--- START ---

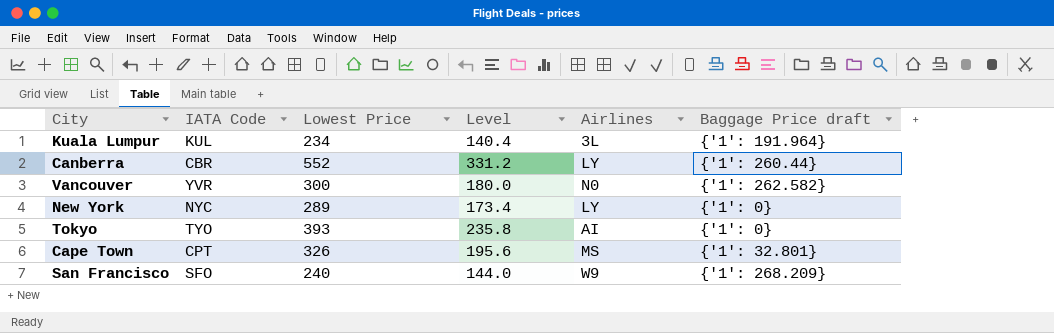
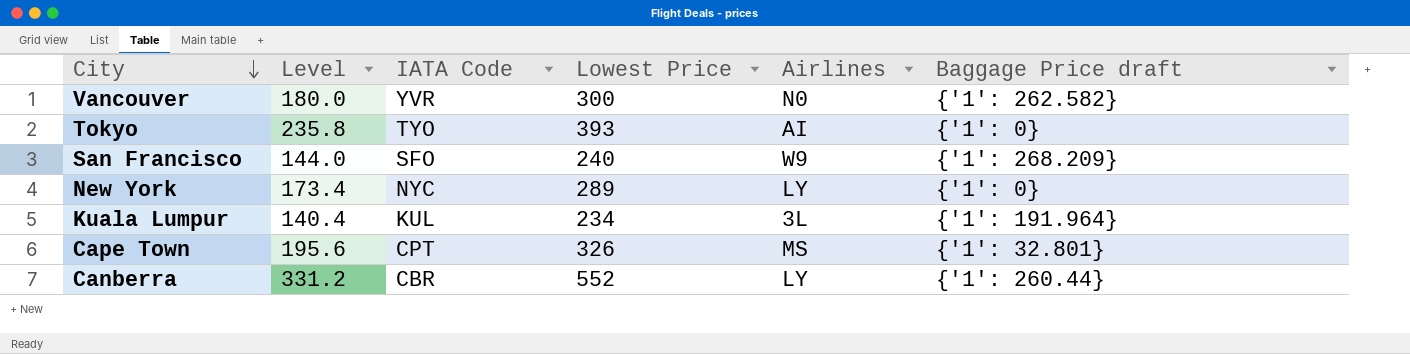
row order: none -> City descending
column Level | position: 4 -> 2

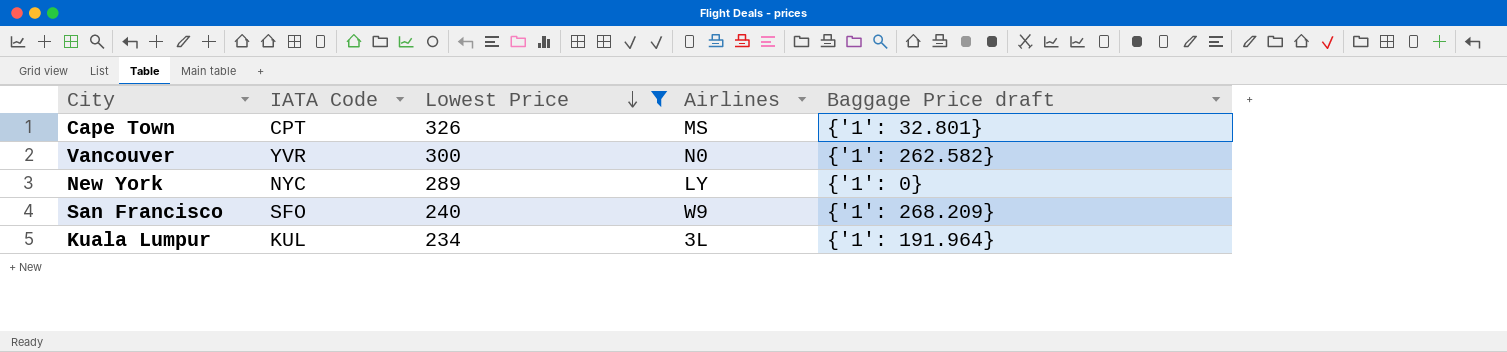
filter: none -> Lowest Price <= 326
row order: City descending -> Lowest Price descending
column Level | formula: [Lowest Price] * 0.6 -> none

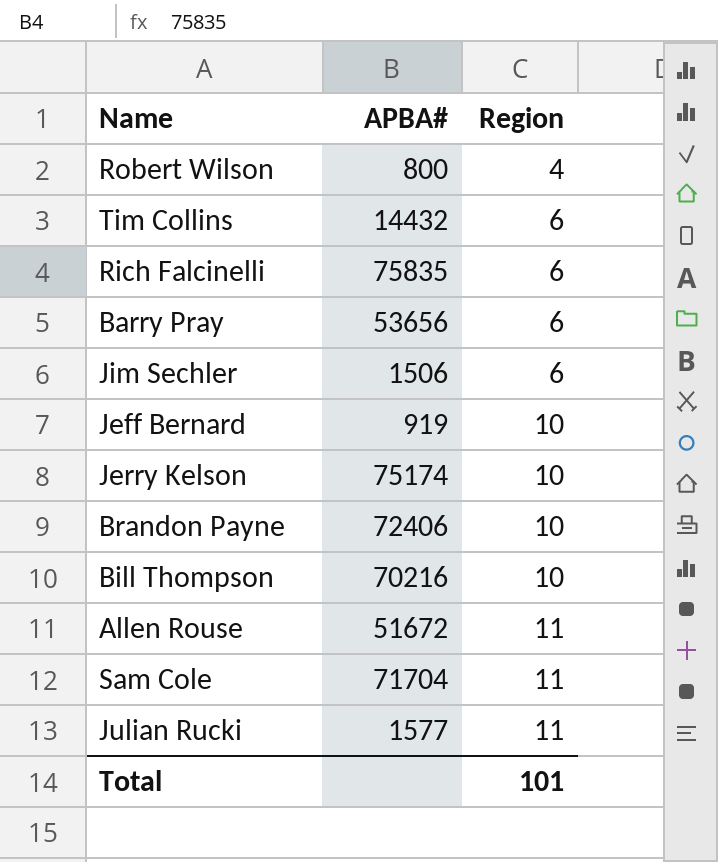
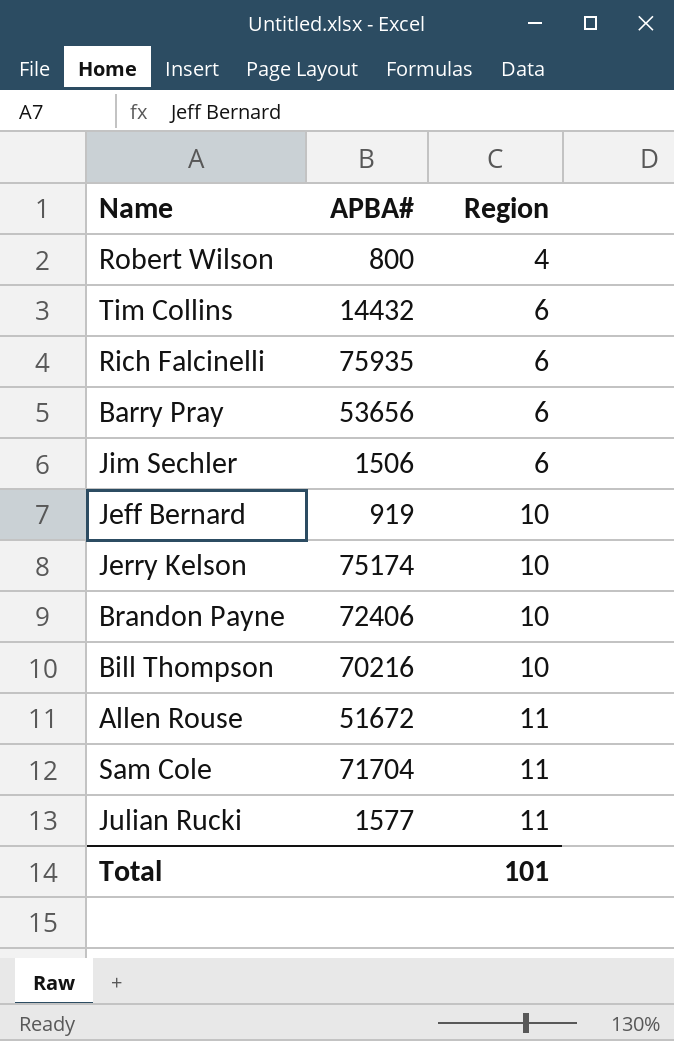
Rich Falcinelli | APBA#: 75835 -> 75935

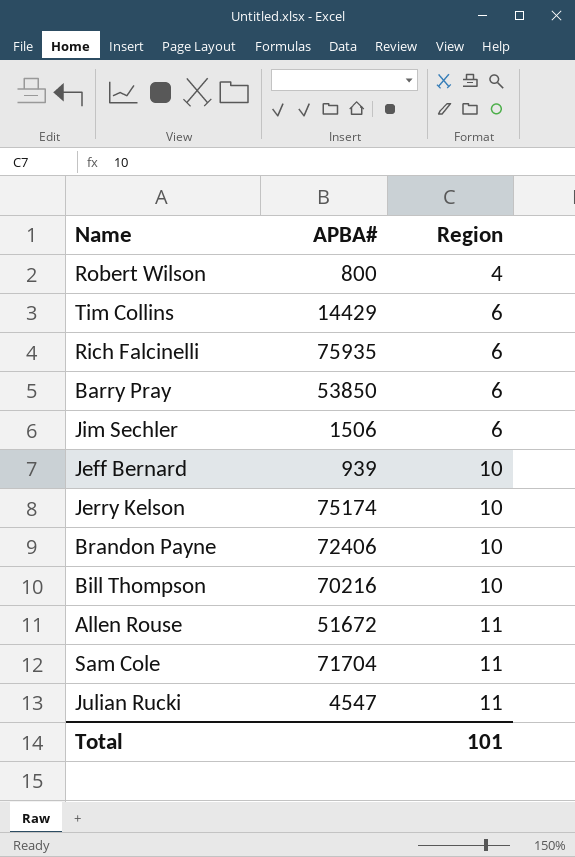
Tim Collins | APBA#: 14432 -> 14429
Barry Pray | APBA#: 53656 -> 53850
Jeff Bernard | APBA#: 919 -> 939
Julian Rucki | APBA#: 1577 -> 4547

--- END ---

DESCRIPTION OF THE TASK:
None of the pictures should be reproduced; all other material above must be set down exactly.

EXERCISE RESPONSE:
row order: none -> City descending
column Level | position: 4 -> 2

filter: none -> Lowest Price <= 326
row order: City descending -> Lowest Price descending
column Level | formula: [Lowest Price] * 0.6 -> none

Rich Falcinelli | APBA#: 75835 -> 75935

Tim Collins | APBA#: 14432 -> 14429
Barry Pray | APBA#: 53656 -> 53850
Jeff Bernard | APBA#: 919 -> 939
Julian Rucki | APBA#: 1577 -> 4547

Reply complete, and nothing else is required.